The prediction of the outcome of coma must be considered in reference to long-term care

and medical resources.

Metabolic comas have a far better prognosis than traumatic comas.

All schemes for prognosis in adults should be taken as approximate indicators and

medical judgments must be tempered by factors such as age, underlying systemic disease

and general medical condition.                                                                                

REFFERNCES;

      Braunwald & Fauci (2001). Harrison’s principles of internal medicine 15th Ed.  Oxford: McGraw Hill

      Davidson, S (2006). Principles and practice of medicine 20th Ed.  Churchill: Livingstone.

Kumar & Clark (2003) Textbook of clinical medicine. Churchill: Livingstone.

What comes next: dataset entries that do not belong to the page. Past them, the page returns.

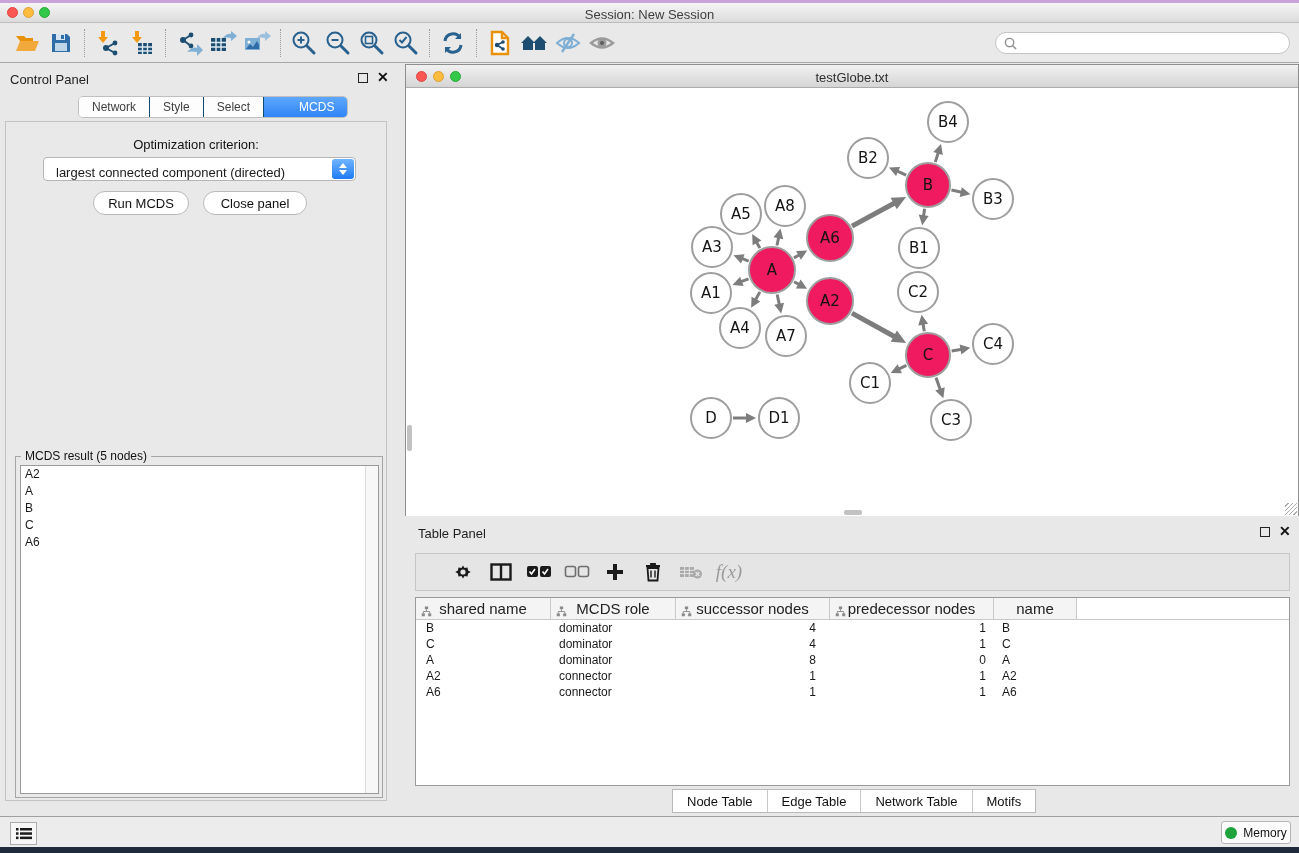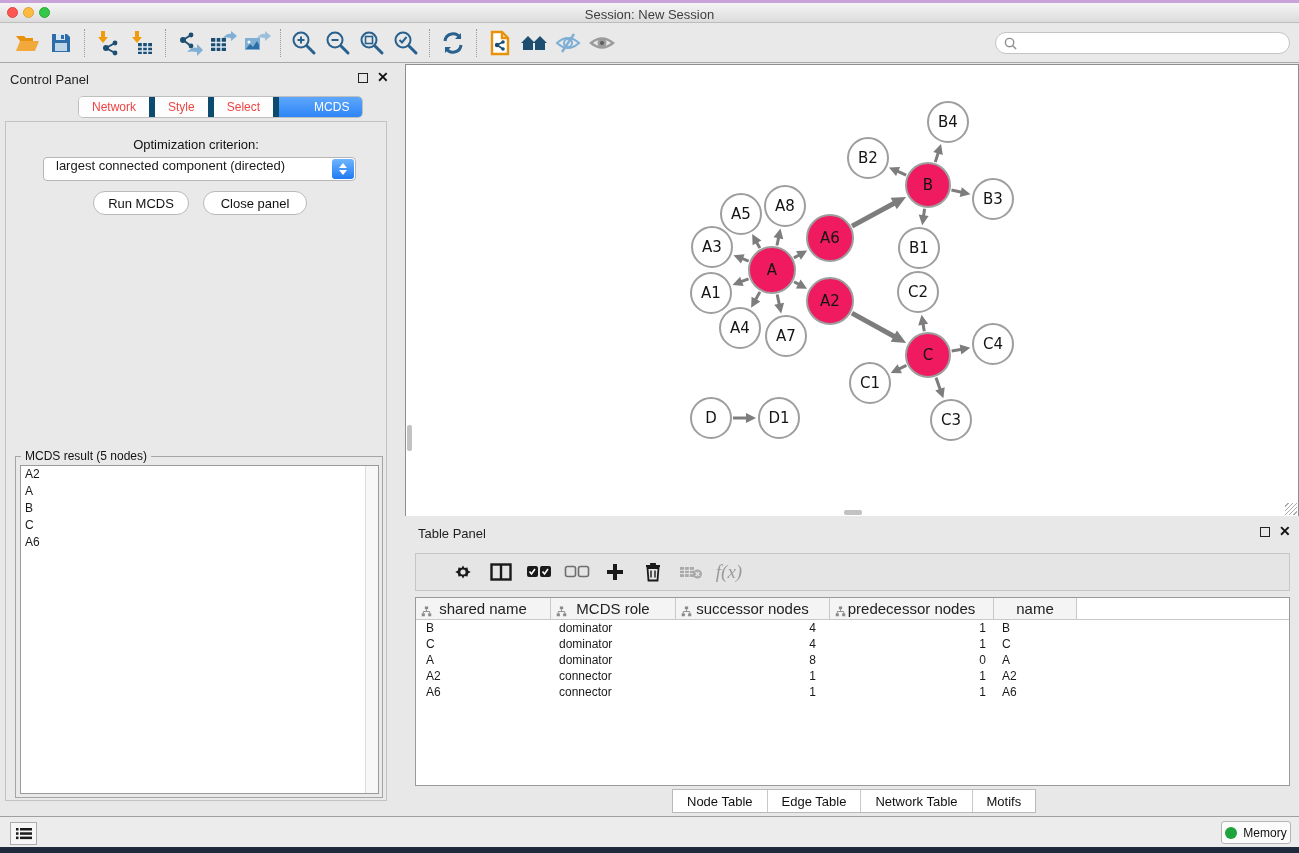"testGlobe.txt" div { html: none -> <div> <span></span> <span></span> <span></span> <div>testGlobe.txt</div> </div> }
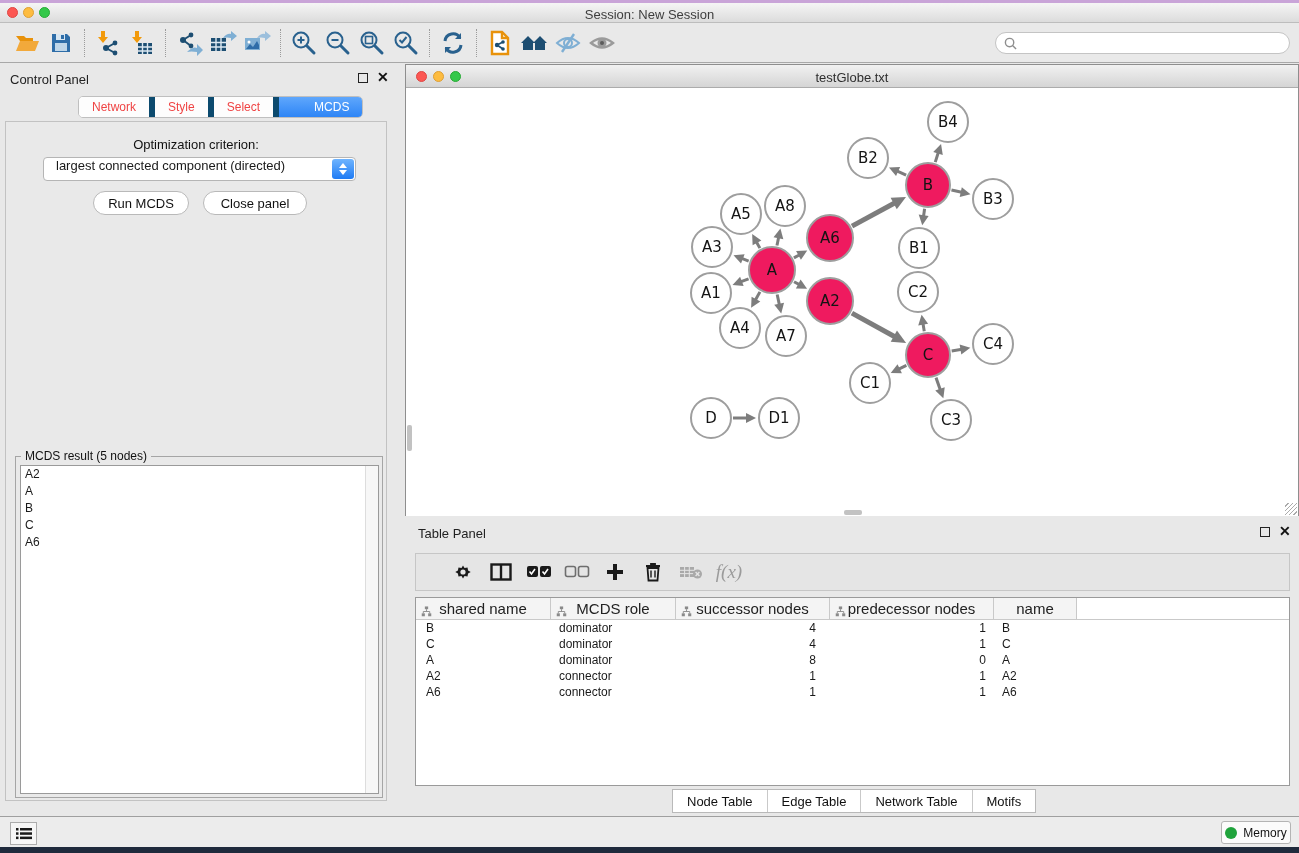"Network" .cp-tab { border-right: 6px solid #0c4a6e -> 1px solid #0c4a6e; color: #ef4444 -> #404040 }
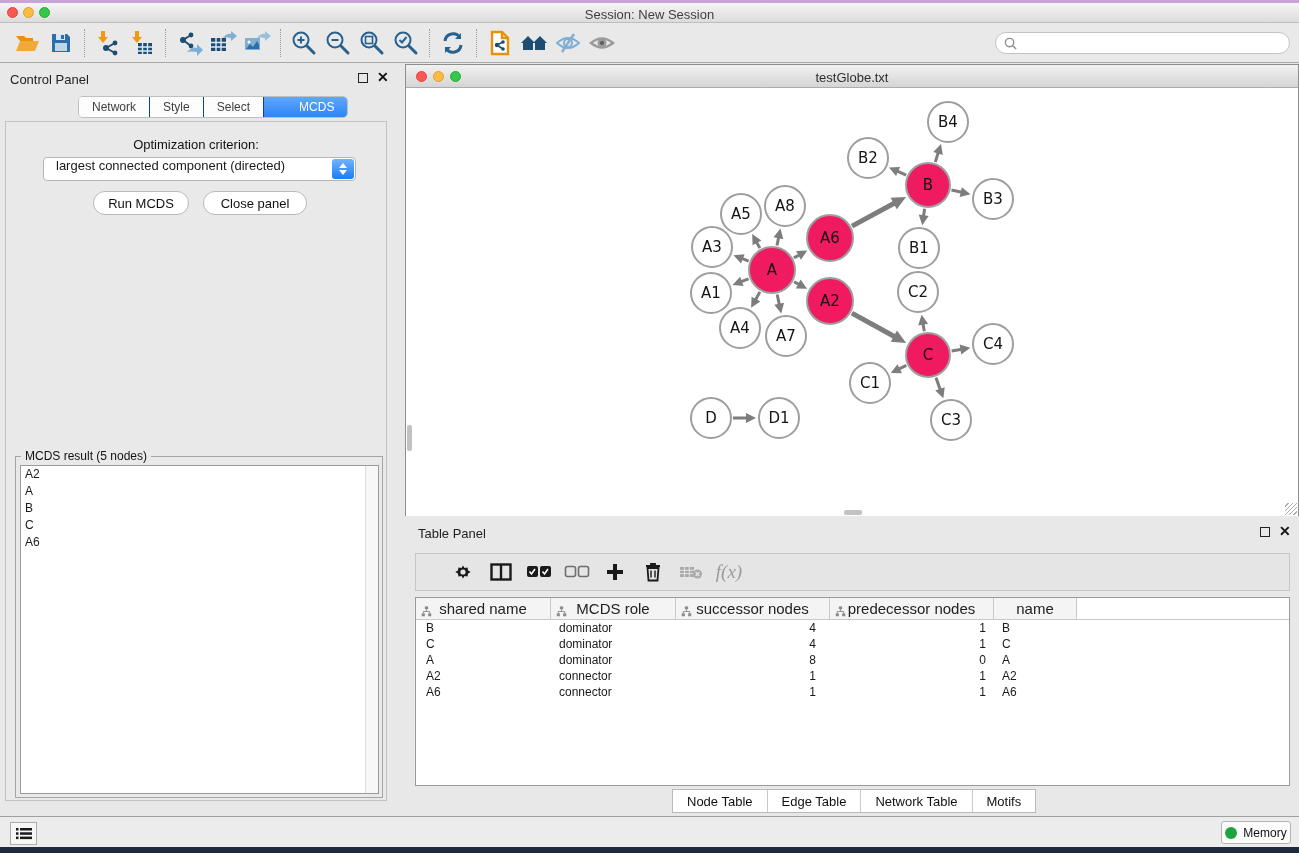"largest connected component (directed)" #opt-select { align-items: flex-start -> flex-end }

      Douglas Model (2006): Making sense of Clinical Examination of the Adult patient. 1st Ed. Hodder Arnold

      Longmore, M., Wilkinson, I., Baldwin, A., & Wallin, E. (2014). Oxford handbook of clinical medicine. Oxford

      Macleod, J. (2009). Macleod's clinical examination. G. Douglas, E. F. Nicol, & C. E. Robertson (Eds.). Elsevier Health Sciences.

      Nicholson N., (1999), Medicine of Non-communicable diseases in adults. AMREF

      Stuart and Saunders (2004): Mental health Nursing principles and practice. 1st Ed. Mosby

      Swash, M., & Glynn, M. (2011). Hutchison's clinical methods: An integrated approach to clinical practice.